I agree I shoot a SBE 1 right now and I love the simplicity of cleaning it.


----------



## king killer delete (Sep 9, 2014)

I got a Super x3 nice gun. I have a new A5 Better gun. I an old Bennelli  3 inch gun great gun. All my guns are great. But if you are not going for a Browning. I would buy the SBE II


----------



## rnelson5 (Sep 9, 2014)

Have shot both. I like the SX3 better for a few reasons. #1 it fits me better.#2 it is $600 cheaper. #3 Although gas operated guns are dirty they are time tested work horses. Cons would be it will be heavier and will get dirty quick. Both will go bang without hesitation though.


----------



## Chase4556 (Sep 10, 2014)

I've never had my SX3 misfire. It has also never had issues shooting light 2 3/4" loads. It goes boom every time I pull the trigger, and it always loads the next round.
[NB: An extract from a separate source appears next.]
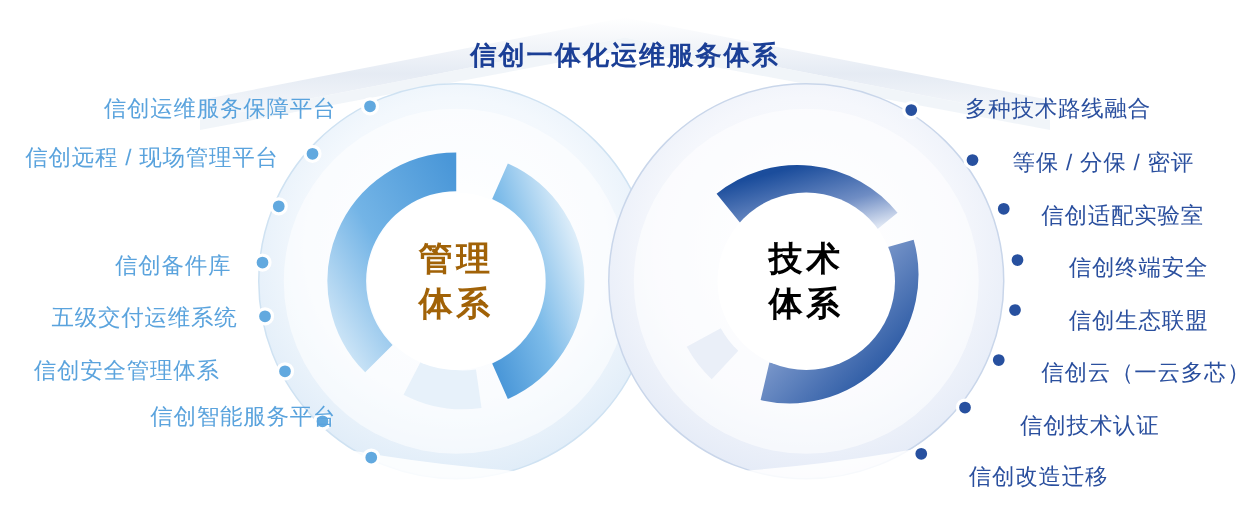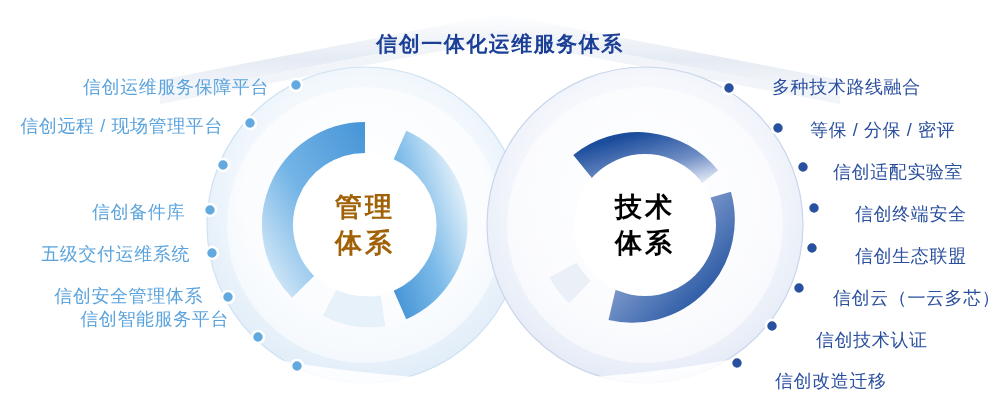"信创安全管理体系" div.lbl { text-align: none -> center }
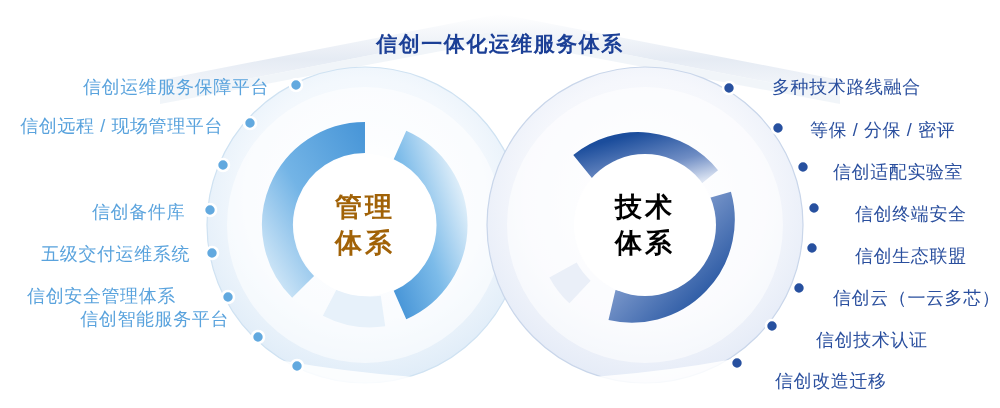"信创智能服务平台" div.lbl { padding-left: none -> 40px; top: 310px -> 324px }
I clean my shotgun after every time its in the saltwater. The gun being dirty after a day of shooting is not an issue for me, because if you don't like cleaning guns, I suggest you stay out of the marsh. If I'm out target shooting, I wont always clean it after the day is done. I have put hundreds of rounds through the SX3 without cleaning, and it still has never failed. 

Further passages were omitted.